By analyzing existing cross correlation between CF Industries Holdings and NiSource, you can compare the effects of market volatilities on CF Industries and NiSource and check how they will diversify away market risk if combined in the same portfolio for a given time horizon. You can also utilize pair trading strategies of matching a long position in CF Industries with a short position of NiSource. Check out your portfolio center. Please also check ongoing floating volatility patterns of CF Industries and NiSource.
Diversification Opportunities for CF Industries and NiSource
0.64 | Correlation Coefficient |
Poor diversification
The 3 months correlation between CF Industries and NiSource is 0.64. Overlapping area represents the amount of risk that can be diversified away by holding CF Industries Holdings and NiSource in the same portfolio, assuming nothing else is changed.
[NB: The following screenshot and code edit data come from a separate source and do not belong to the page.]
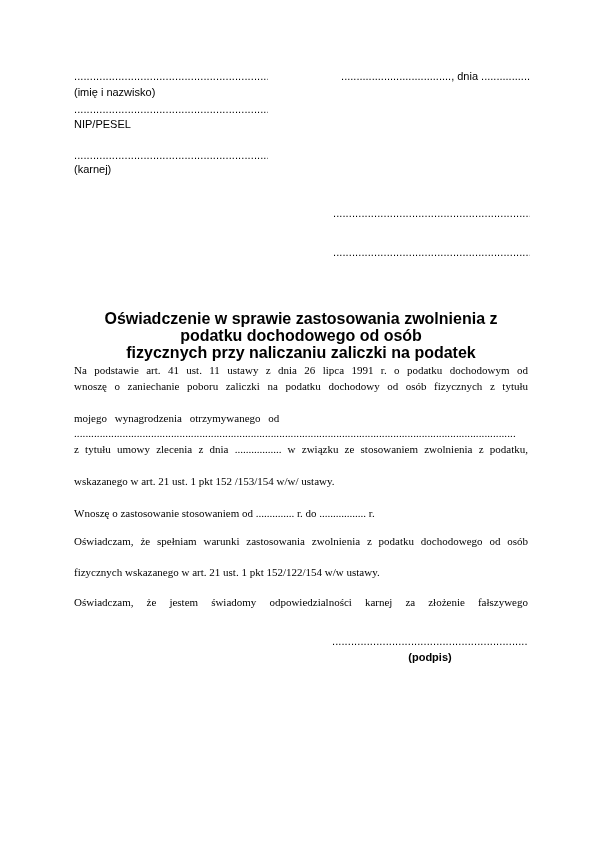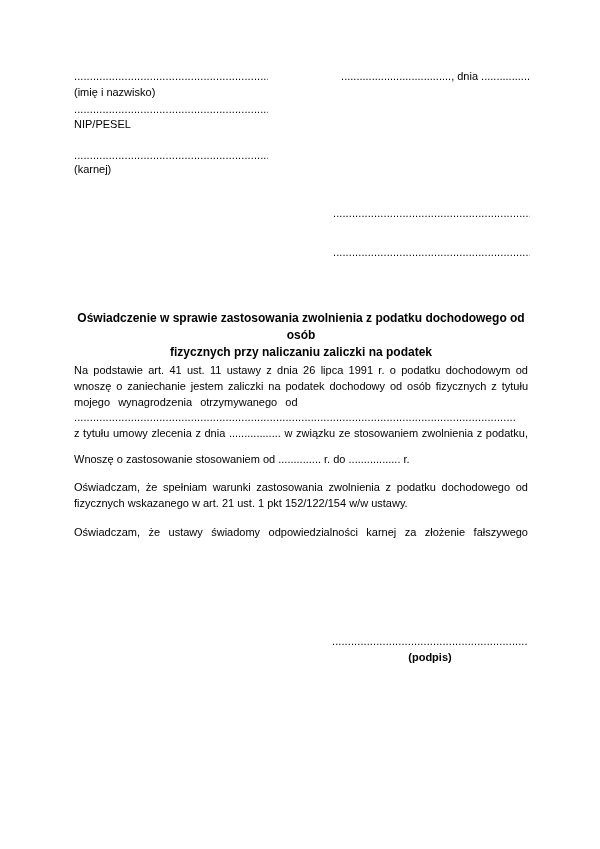--- a/index.html
+++ b/index.html
@@ -20,26 +20,26 @@
     line-height:14px;
     height:14px;
     letter-spacing:0.1px;
   }
   .fieldlabel{line-height:14px;}
   .right-align{text-align:right;white-space:nowrap;}
   .title{
     left:74px;right:72px;top:310px;
     text-align:center;
     font-weight:bold;
-    font-size:12px;line-height:17px;
+    font-size:16px;line-height:17px;
   }
-  .body-block{left:74px;top:363px;width:454px;}
+  .body-block{left:74px;top:363px;width:454px;font-family:Liberation Serif, serif;}
   .bline{line-height:15.8px;height:15.8px;overflow:hidden;}
   .just{text-align:justify;text-align-last:justify;}
-  .pre{white-space:pre;text-align:left;}
+  .pre{white-space:pre;text-align:left;margin-top:16px;}
   .wide{word-spacing:5px;}
   .dots-row{width:442px;overflow:hidden;white-space:nowrap;line-height:15.8px;height:15.8px;letter-spacing:0.1px;}
   .p-gap-sm{margin-top:10px;}
   .p-gap-md{margin-top:12px;}
   .p-gap-lg{margin-top:14px;}
   .signature{right:72px;top:634px;width:196px;text-align:center;}
   .signature .dotline{width:196px;line-height:15.8px;height:15.8px;}
   .signature .fieldlabel{line-height:15.8px;font-weight:bold;}
   .hdr-dots{width:194px;}
   .rline{width:197px;}
@@ -65,37 +65,38 @@
 
   <div class="abs title">
     <div>Oświadczenie w sprawie zastosowania zwolnienia z podatku dochodowego od osób</div>
     <div>fizycznych przy naliczaniu zaliczki na podatek</div>
   </div>
 
   <div class="abs body-block">
 
     <div>
       <div class="bline just">Na podstawie art. 41 ust. 11 ustawy z dnia 26 lipca 1991 r. o podatku dochodowym od</div>
-      <div class="bline just">wnoszę o zaniechanie jestem zaliczki na podatek dochodowy od osób fizycznych z tytułu</div>
+      <div class="bline just">wnoszę o zaniechanie poboru zaliczki na podatku dochodowy od osób fizycznych z tytułu</div>
       <div class="bline pre wide">mojego wynagrodzenia otrzymywanego od</div>
       <div class="dots-row">................................................................................................................................................................</div>
       <div class="bline just">z tytułu umowy zlecenia z dnia ................. w związku ze stosowaniem zwolnienia z podatku,</div>
+      <div class="bline pre">wskazanego w art. 21 ust. 1 pkt 152 /153/154 w/w/ ustawy.</div>
     </div>
 
     <div class="p-gap-sm">
       <div class="bline pre">Wnoszę o zastosowanie stosowaniem od .............. r. do ................. r.</div>
     </div>
 
     <div class="p-gap-md">
       <div class="bline just">Oświadczam, że spełniam warunki zastosowania zwolnienia z podatku dochodowego od osób</div>
       <div class="bline pre">fizycznych wskazanego w art. 21 ust. 1 pkt 152/122/154 w/w ustawy.</div>
     </div>
 
     <div class="p-gap-lg">
-      <div class="bline just">Oświadczam, że ustawy świadomy odpowiedzialności karnej za złożenie fałszywego</div>
+      <div class="bline just">Oświadczam, że jestem świadomy odpowiedzialności karnej za złożenie fałszywego</div>
     </div>
 
   </div>
 
   <div class="abs signature">
     <span class="dotline">......................................................................</span>
     <div class="fieldlabel">(podpis)</div>
   </div>
 
 </div>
The correlation between historical prices or returns on NiSource and CF Industries is a relative statistical measure of the degree to which these equity instruments tend to move together. The correlation coefficient measures the extent to which returns on CF Industries Holdings are associated (or correlated) with NiSource. Values of the correlation coefficient range from -1 to +1, where. The correlation of zero (0) is possible when the price movement of NiSource has no effect on the direction of CF Industries i.e., CF Industries and NiSource go up and down completely randomly.
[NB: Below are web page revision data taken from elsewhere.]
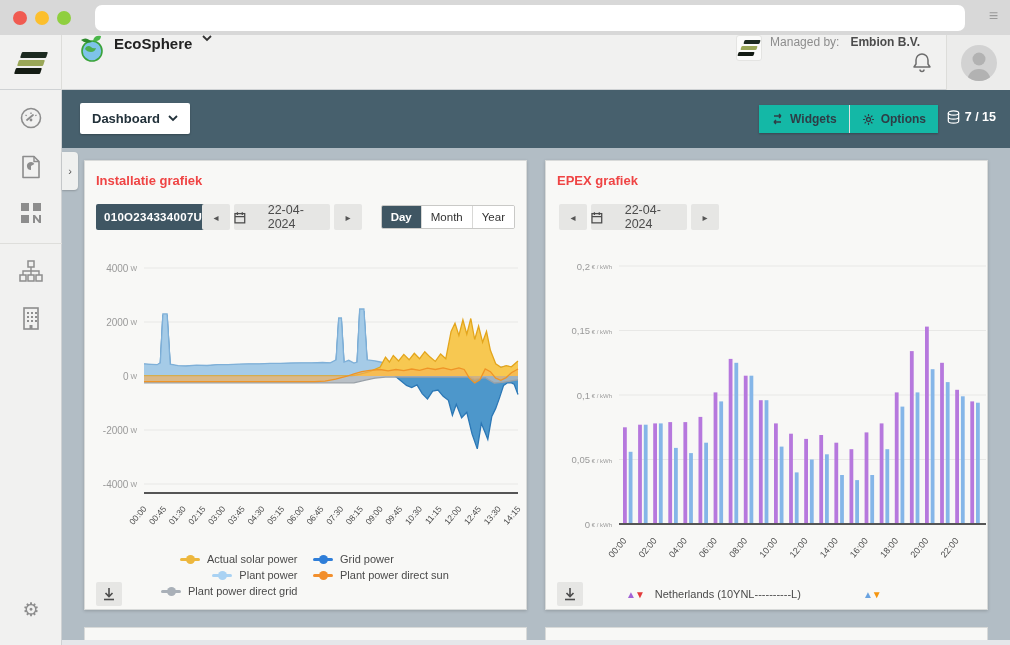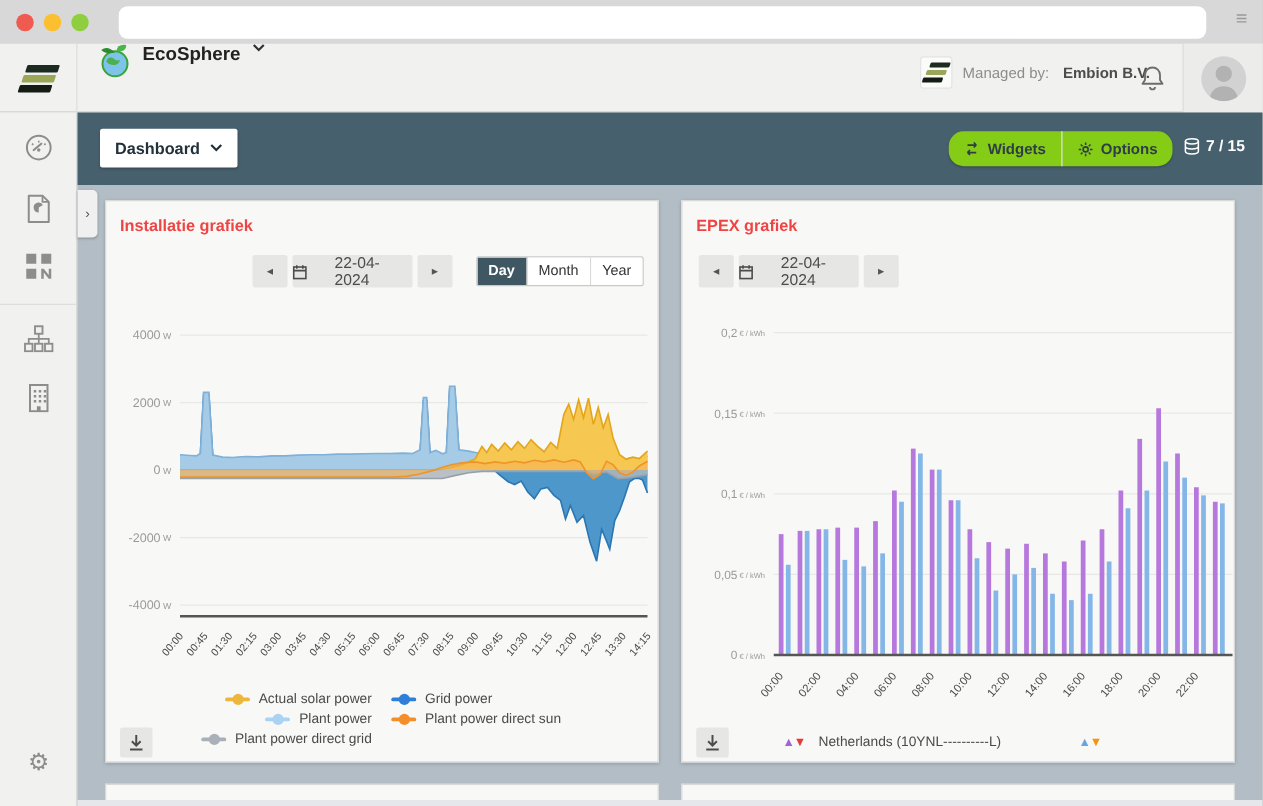--- a/index.html
+++ b/index.html
@@ -18,40 +18,40 @@
   .embion-bars { display:flex; flex-direction:column; gap:2px; }
   .embion-bars i { display:block; width:26px; height:6px; border-radius:1px; }
   .embion-bars i:nth-child(1){ background:#1c2a20; transform:skewX(-18deg) translateX(3px);}
   .embion-bars i:nth-child(2){ background:#9aa758; transform:skewX(-18deg);}
   .embion-bars i:nth-child(3){ background:#141c14; transform:skewX(-18deg) translateX(-3px);}
   .embion-bars.small i { width:16px; height:4px; gap:1px; }
   #brand-zone { position:absolute; left:78px; top:0; height:55px; display:flex; align-items:flex-start; gap:8px; }
   #eco-logo { width:28px; height:28px; }
   #brand-name { font-size:15px; font-weight:bold; color:#222; }
   .caret { font-size:11px; color:#333; margin-left:2px; }
-  #managed-zone { position:absolute; right:65px; top:0; height:45px; display:flex; align-items:center; gap:8px; }
+  #managed-zone { position:absolute; right:65px; top:0; height:45px; display:flex; gap:8px; }
   #managed-logo { width:26px; height:26px; background:#fbfbfa; border:1px solid #e4e4e2; border-radius:3px; display:flex; align-items:center; justify-content:center; }
   #managed-label { font-size:12px; color:#8d8d8d; }
   #managed-value { font-size:12px; font-weight:bold; color:#4c4c4c; margin-left:3px; }
   #bell-wrap { position:absolute; right:78px; top:17px; }
   #avatar-panel { position:absolute; right:0; top:0; width:64px; height:55px; border-left:1px solid #ddddda; background:#ececeb; display:flex; align-items:center; justify-content:center; }
   #avatar { width:36px; height:36px; border-radius:50%; background:#d2d2d2; overflow:hidden; display:flex; align-items:flex-end; justify-content:center; }
   
   #managed-zone { right:90px; }
 
   
   #sidebar { position:absolute; left:0; top:90px; width:62px; height:555px; background:#f1f1f0; border-right:1px solid #cfd2d4; }
   .side-ic { position:absolute; left:0; width:62px; display:flex; justify-content:center; color:#8d8d8d; }
   #side-divider { position:absolute; left:0; top:153px; width:62px; border-top:1px solid #dededb; }
   #gear-ic { font-size:19px; }
 
   
   #navbar { position:absolute; left:62px; top:90px; width:948px; height:58px; background:#47606d; }
   #dash-btn { position:absolute; left:18px; top:13px; height:31px; background:#fff; border-radius:2px; display:flex; align-items:center; padding:0 12px; gap:8px; font-size:13px; font-weight:bold; color:#22313a; box-shadow:0 1px 2px rgba(0,0,0,.25); }
-  #nav-right { position:absolute; right:72px; top:15px; display:flex; background:#84cc16; border-radius:12px; box-shadow:0 1px 2px rgba(0,0,0,.25); }
+  #nav-right { position:absolute; right:72px; top:15px; display:flex; background:#14b8a6; border-radius:0; box-shadow:0 1px 2px rgba(0,0,0,.25); }
   .nav-btn { height:28px; display:flex; align-items:center; gap:6px; padding:0 12px; font-size:12px; font-weight:bold; color:#2e3d46; }
   .nav-btn + .nav-btn { border-left:1px solid #e0e0e0; }
   #widget-count { position:absolute; right:14px; top:20px; display:flex; align-items:center; gap:5px; color:#fff; font-size:12.5px; font-weight:bold;padding-left:20px; }
 
   
   #content { position:absolute; left:62px; top:148px; width:948px; height:497px; background:#b2bdc5; }
   #expander { position:absolute; left:0; top:4px; width:16px; height:38px; background:#eff0ef; border-radius:0 4px 4px 0; box-shadow:0 1px 2px rgba(0,0,0,.2); display:flex; align-items:center; justify-content:center; font-size:11px; color:#555; }
   .card { position:absolute; top:12px; width:443px; height:450px; background:#f8f8f6; border:1px solid #d8dad9; box-shadow:0 1px 3px rgba(0,0,0,.18); }
   #card1 { left:22px; } #card2 { left:483px; }
   .card-title { position:absolute; left:11px; top:12px; font-size:13px; font-weight:bold; color:#ef4444; }
@@ -214,20 +214,21 @@
   </div>
 </div>
 
 <div id="content">
   <div id="expander">
     <span>›</span>
   </div>
 
   <div class="card" id="card1">
     <div class="card-title">Installatie grafiek</div>
+    <div id="device-badge">010O234334007U</div>
     <div class="ctl arrow-btn" style="left:117px">◂</div>
     <div class="ctl date-btn" style="left:149px">
       <svg width="12" height="13" viewBox="0 0 12 13">
         <rect x="1" y="2.5" width="10" height="9.5" fill="none" stroke="#4c4c4c" stroke-width="1.3"></rect>
         <path d="M1 5.5 h10 M3.5 1 v3 M8.5 1 v3" stroke="#4c4c4c" stroke-width="1.3"></path>
       </svg>
       <span>22-04-2024</span>
     </div>
     <div class="ctl arrow-btn" style="left:249px">▸</div>
     <div id="seg">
Pair Corralation between CF Industries and NiSource
Allowing for the 90-day total investment horizon CF Industries is expected to generate 2.23 times less return on investment than NiSource. In addition to that, CF Industries is 1.89 times more volatile than NiSource. It trades about 0.06 of its total potential returns per unit of risk. NiSource is currently generating about 0.27 per unit of volatility. If you would invest 2,815 in NiSource on September 1, 2024 and sell it today you would earn a total of 994.00 from holding NiSource or generate 35.31% return on investment over 90 days.
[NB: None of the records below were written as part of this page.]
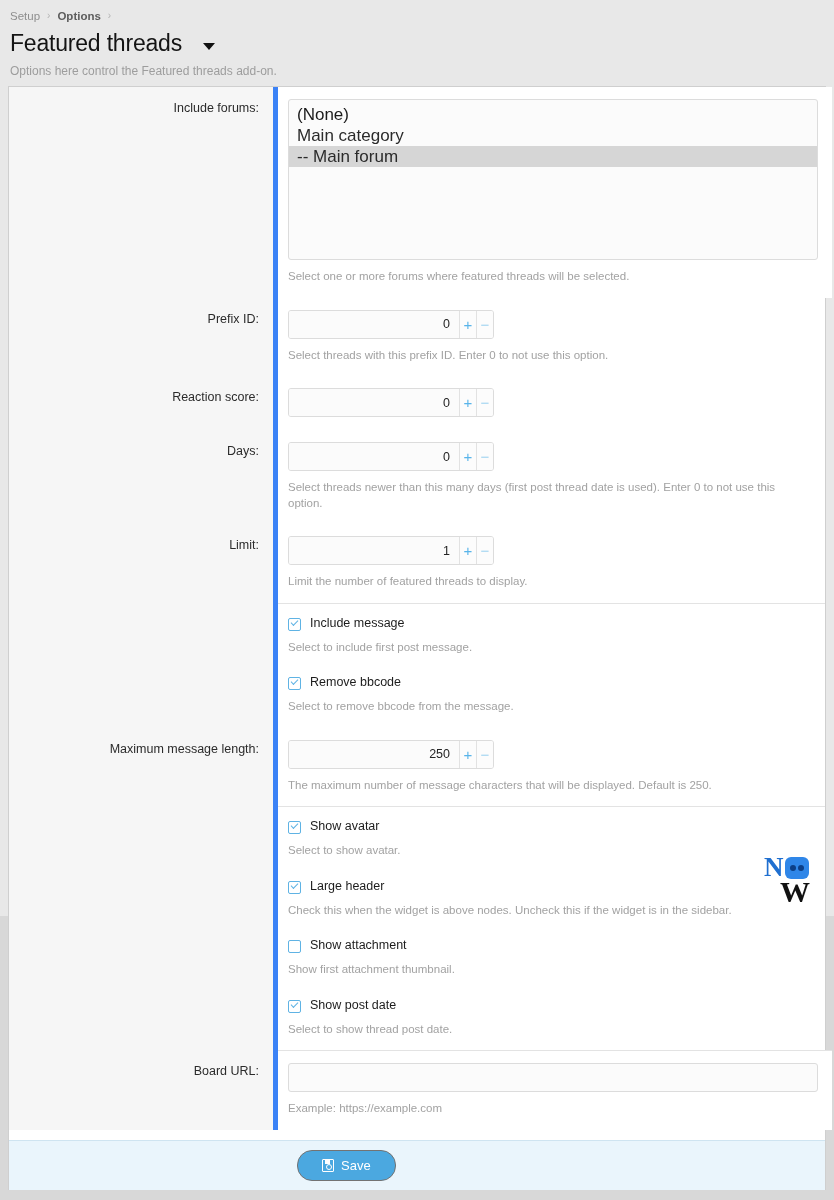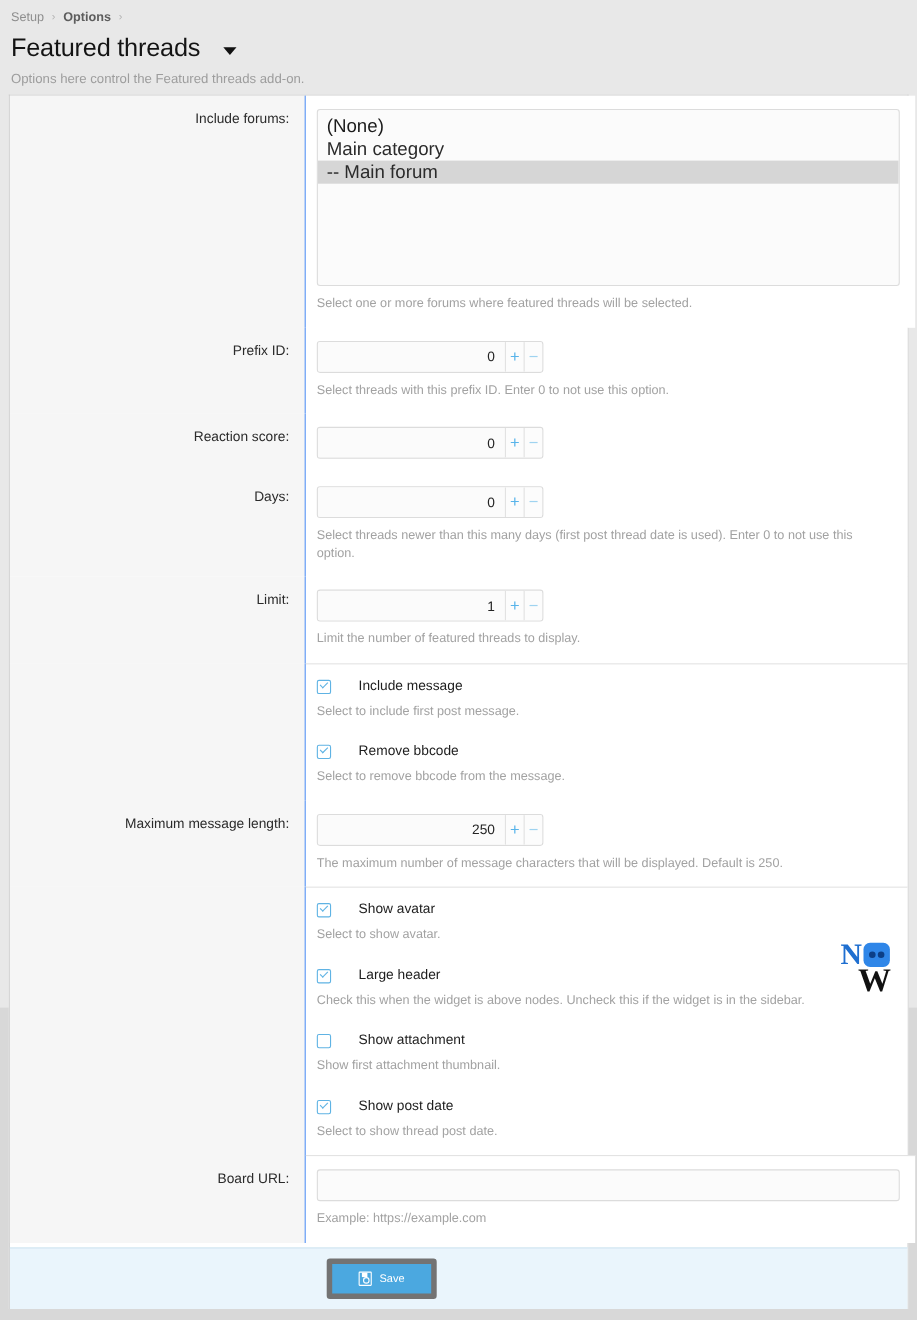--- a/index.html
+++ b/index.html
@@ -52,21 +52,21 @@
     border: 1px solid #cfcfcf;
     border-bottom: none;
     display: flex; flex-direction: column;
   }
   .form-body { flex: 1 1 auto; position: relative; }
 
   .row { display: flex; align-items: stretch; }
   .row-label {
     width: 269px; flex: 0 0 269px;
     background: #f6f6f6;
-    border-right: 1px solid #3b82f6;
+    border-right: 5px solid #3b82f6;
     text-align: right;
     padding: 14px 14px 0 10px;
     font-size: 12.5px; color: #2b2b2b;
   }
   .row-label.blank { padding-top: 0; }
   .row-field {
     flex: 1 1 auto; background: #fff;
     padding: 12px 14px 13px 10px;
   }
   .row-field.sep-top { border-top: 1px solid #e3e3e3; }
@@ -111,21 +111,21 @@
   
   .text-input {
     width: 530px; height: 29px;
     border: 1px solid #dcdcdc; border-radius: 3px;
     background: #fbfbfb; padding: 0 8px;
     font-family: "Liberation Sans", sans-serif;
     font-size: 12.5px; color: #242424; outline: none;
   }
 
   
-  .check-row { display: flex; align-items: flex-start; gap: 25px; }
+  .check-row { display: flex; align-items: flex-start; gap: 9px; }
   .cbox {
     width: 13px; height: 13px; flex: 0 0 13px; margin-top: 2px;
     border: 1px solid #5fb3e4; border-radius: 2px;
     background: #fff; position: relative;
   }
   .cbox.checked::after {
     content: ""; position: absolute;
     left: 2px; top: 1px; width: 6px; height: 3px;
     border-left: 1.6px solid #5fb3e4;
     border-bottom: 1.6px solid #5fb3e4;
@@ -138,22 +138,22 @@
   
   .form-footer {
     flex: 0 0 auto;
     background: #eaf5fc;
     border-top: 1px solid #cfe4f1;
     padding: 9px 10px;
     display: flex; justify-content: flex-start;
   }
   .save-btn {
     margin-left: 278px;
-    background: #4ba8e0; border: 5px solid #737373; border-radius: 3px;
-    color: #fff; font-size: 10px;
+    background: #4ba8e0; border: 1px solid #737373; border-radius: 15px;
+    color: #fff; font-size: 13px;
     padding: 7px 24px; cursor: pointer;
     display: inline-flex; align-items: center; gap: 7px;
     font-family: "Liberation Sans", sans-serif;
   }
   .save-icon {
     width: 12px; height: 13px;
     border: 1.4px solid #fff; border-radius: 1px;
     position: relative; flex: 0 0 12px;
   }
   .save-icon::before {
Time Period | 3 Months [change] |
Direction | Moves Together |
Strength | Significant |
Accuracy | 100.0% |
Values | Daily Returns |
CF Industries Holdings vs. NiSource
Performance |
Timeline |
CF Industries Holdings |
NiSource |
CF Industries and NiSource Volatility Contrast
Predicted Return Density |
Returns |
Pair Trading with CF Industries and NiSource
The main advantage of trading using opposite CF Industries and NiSource positions is that it hedges away some unsystematic risk. Because of two separate transactions, even if CF Industries position performs unexpectedly, NiSource can make up some of the losses. Pair trading also minimizes risk from directional movements in the market. For example, if an entire industry or sector drops because of unexpected headlines, the short position in NiSource will offset losses from the drop in NiSource's long position.CF Industries vs. Nutrien | CF Industries vs. Intrepid Potash | CF Industries vs. Corteva | CF Industries vs. ICL Israel Chemicals |
NiSource vs. NorthWestern | NiSource vs. Avista | NiSource vs. Otter Tail | NiSource vs. Companhia Paranaense de |
Check out your portfolio center.Note that this page's information should be used as a complementary analysis to find the right mix of equity instruments to add to your existing portfolios or create a brand new portfolio. You can also try the Portfolio Holdings module to check your current holdings and cash postion to detemine if your portfolio needs rebalancing.